ENSv2 Readiness
Historical limitations of building on ENS
Section titled “Historical limitations of building on ENS”Full access to ENS data formerly required two separate data fetching strategies working in parallel:
- ENS resolution — RPC calls with CCIP-read support for offchain data (e.g. via a popular package such as
viemorwagmi) to perform forward or reverse ENS resolution. - Indexed ENS data — the ENS Subgraph for indexed ENS data, such as discovering names owned by an address and all other ENS state outside of ENS resolutions.
Neither system alone was complete.
- ENS resolution gives you resolver records, but no access to all the other state about ENS! ENS Resolutions as exposed through popular libraries such as
viemandwagmiare also painfully “close to the metal”, putting the burden on app developers to learn and carefully implement complex details about interpreting raw values returned by the ENS protocol. - The Subgraph gives you queryable indexed ENS data but has critical limitations, including:
- The Subgraph is single-chain.
- The Subgraph has no support for ENSv2’s fundamental data model changes.
- The Subgraph cannot perform ENS resolutions.
- The Subgraph doesn’t understand key implementation details of the ENS protocol such as ENSIP-10, ENSIP-19, ENS name normalization (ENSIP-15), etc.
- The Subgraph exposes too many internal implementation detail complexities of ENS for app developers.
In the past, apps building on ENS have had to live with these split fetching strategies, their limitations, and their downstream complexities. And we should note, with ENSv2, the complexity of ENS’s onchain state space meaningfully increases.
How ENSNode solves this
Section titled “How ENSNode solves this”ENSIndexer offers the unigraph plugin, which builds a unified polymorphic indexed data model in ENSDb of multiple ENSv1 Nametrees (the ENSv1 onchain state model found in the ENS root registry, Basenames on Base, Lineanames on Linea, 3DNS on Optimism, etc.), and the ENSv2 Namegraph (the ENSv2 onchain state model that ENSv1 domains may optionally make a dynamic upgrade to, and may contain cycles, disjoint domains, and allows domains to dynamically reposition themselves across time within the ENSv2 Namegraph).

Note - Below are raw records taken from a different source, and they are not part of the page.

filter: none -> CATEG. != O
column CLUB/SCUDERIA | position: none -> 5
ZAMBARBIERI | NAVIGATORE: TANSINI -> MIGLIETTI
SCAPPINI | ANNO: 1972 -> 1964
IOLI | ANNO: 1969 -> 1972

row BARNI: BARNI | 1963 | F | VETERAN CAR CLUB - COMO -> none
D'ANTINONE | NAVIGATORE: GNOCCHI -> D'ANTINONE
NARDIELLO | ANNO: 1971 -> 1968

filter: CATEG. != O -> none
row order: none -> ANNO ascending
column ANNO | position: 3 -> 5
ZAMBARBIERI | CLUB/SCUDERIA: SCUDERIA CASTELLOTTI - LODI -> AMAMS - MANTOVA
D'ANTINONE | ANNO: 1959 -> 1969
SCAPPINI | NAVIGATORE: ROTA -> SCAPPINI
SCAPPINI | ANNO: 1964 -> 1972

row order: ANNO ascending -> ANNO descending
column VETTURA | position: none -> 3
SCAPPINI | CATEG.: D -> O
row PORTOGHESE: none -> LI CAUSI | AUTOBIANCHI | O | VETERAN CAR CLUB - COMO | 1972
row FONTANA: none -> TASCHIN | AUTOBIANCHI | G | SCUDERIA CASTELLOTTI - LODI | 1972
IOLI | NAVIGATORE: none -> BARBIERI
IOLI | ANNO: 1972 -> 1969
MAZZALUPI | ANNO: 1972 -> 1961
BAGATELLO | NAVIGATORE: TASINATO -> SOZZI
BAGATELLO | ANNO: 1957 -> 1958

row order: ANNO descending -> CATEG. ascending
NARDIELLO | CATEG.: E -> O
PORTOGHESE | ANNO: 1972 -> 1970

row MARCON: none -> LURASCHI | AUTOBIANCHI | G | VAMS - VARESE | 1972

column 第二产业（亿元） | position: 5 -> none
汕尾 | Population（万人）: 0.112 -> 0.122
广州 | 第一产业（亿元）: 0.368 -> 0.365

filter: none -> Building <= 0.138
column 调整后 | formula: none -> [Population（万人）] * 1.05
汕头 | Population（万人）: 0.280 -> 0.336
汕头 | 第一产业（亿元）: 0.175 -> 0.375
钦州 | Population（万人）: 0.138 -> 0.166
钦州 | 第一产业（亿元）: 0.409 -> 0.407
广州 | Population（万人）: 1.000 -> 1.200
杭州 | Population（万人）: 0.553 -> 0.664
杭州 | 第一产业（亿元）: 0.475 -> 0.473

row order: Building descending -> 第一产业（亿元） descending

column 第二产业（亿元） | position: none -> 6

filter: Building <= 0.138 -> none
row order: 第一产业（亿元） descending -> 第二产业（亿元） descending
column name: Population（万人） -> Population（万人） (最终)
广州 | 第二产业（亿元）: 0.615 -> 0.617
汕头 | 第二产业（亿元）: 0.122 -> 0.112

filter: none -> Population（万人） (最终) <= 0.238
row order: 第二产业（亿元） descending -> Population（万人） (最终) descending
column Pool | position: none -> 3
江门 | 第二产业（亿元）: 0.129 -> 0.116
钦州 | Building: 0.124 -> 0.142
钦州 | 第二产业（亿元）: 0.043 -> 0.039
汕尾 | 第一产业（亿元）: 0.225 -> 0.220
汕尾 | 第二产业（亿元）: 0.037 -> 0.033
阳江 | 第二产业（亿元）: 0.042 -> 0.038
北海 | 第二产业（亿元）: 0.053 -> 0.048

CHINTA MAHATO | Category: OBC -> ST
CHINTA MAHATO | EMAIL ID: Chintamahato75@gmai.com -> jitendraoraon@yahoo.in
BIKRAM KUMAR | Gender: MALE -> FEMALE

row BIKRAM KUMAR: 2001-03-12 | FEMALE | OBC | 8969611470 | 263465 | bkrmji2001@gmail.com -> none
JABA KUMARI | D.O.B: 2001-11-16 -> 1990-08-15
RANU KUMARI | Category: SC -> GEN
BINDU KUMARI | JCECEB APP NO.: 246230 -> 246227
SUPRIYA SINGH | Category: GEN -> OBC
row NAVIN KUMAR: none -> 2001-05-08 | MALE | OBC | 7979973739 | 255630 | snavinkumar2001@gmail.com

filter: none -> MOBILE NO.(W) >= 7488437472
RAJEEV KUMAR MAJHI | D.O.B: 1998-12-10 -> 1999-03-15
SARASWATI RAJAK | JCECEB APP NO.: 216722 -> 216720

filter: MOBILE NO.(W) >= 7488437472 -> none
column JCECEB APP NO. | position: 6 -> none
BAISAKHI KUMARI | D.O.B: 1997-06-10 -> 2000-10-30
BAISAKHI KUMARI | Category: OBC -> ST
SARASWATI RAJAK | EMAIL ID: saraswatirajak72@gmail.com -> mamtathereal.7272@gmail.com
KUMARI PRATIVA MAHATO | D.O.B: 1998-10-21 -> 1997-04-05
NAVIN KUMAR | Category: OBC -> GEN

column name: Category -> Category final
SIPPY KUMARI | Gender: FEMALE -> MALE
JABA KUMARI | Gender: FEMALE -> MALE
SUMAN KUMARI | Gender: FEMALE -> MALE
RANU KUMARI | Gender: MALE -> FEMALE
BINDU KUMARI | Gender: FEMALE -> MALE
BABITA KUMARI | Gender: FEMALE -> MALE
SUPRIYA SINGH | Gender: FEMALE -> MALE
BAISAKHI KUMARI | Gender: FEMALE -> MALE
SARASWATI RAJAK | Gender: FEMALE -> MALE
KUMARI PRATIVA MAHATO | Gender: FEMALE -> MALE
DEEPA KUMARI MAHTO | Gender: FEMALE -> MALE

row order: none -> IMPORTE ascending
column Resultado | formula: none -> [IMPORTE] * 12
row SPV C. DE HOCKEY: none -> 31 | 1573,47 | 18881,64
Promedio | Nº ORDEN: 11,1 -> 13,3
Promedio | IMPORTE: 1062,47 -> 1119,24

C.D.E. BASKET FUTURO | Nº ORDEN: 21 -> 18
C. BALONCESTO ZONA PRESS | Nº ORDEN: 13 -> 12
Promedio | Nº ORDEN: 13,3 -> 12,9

The ENS Omnigraph API is delivered by the ENSApi service which provides a highly tailored GraphQL API that builds upon and refines the “unigraph” indexed data model held in ENSDb to deliver all your ENS data access needs in a single API endpoint. The ENS Omnigraph API also understands ENS protocol implementation details including ENSIP-15 (ENS name normalization), ENSIP-10, ENSIP-19, and much more so that you can focus on building your app and not all the internal implementation complexities of the ENS protocol.
- ENS Resolution — The ENS Omnigraph API, through ENSApi, internally implements the ENS Universal Resolver on top of the indexed ENS Unigraph datamodel in ENSDb. We refer to this idea as “ENS Protocol Acceleration”. For cases where ENS Resolution requires offchain data, ENSApi internally performs the CCIP-read operations on your behalf to ensure every resolution request accurately follows all ENS protocol standards. No need for any RPC calls in your app. Your ENS resolutions may now also be faster than ever!
- Indexed ENS data — Access the multichain indexed “unigraph” state model all within a single unified, polymorphic API-level state model that understands ENS protocol implementation details including ENSIP-15 (ENS name normalization), ENSIP-10, ENSIP-19, and much more so that you can focus on building your app and not all the internal implementation complexities of the ENS protocol.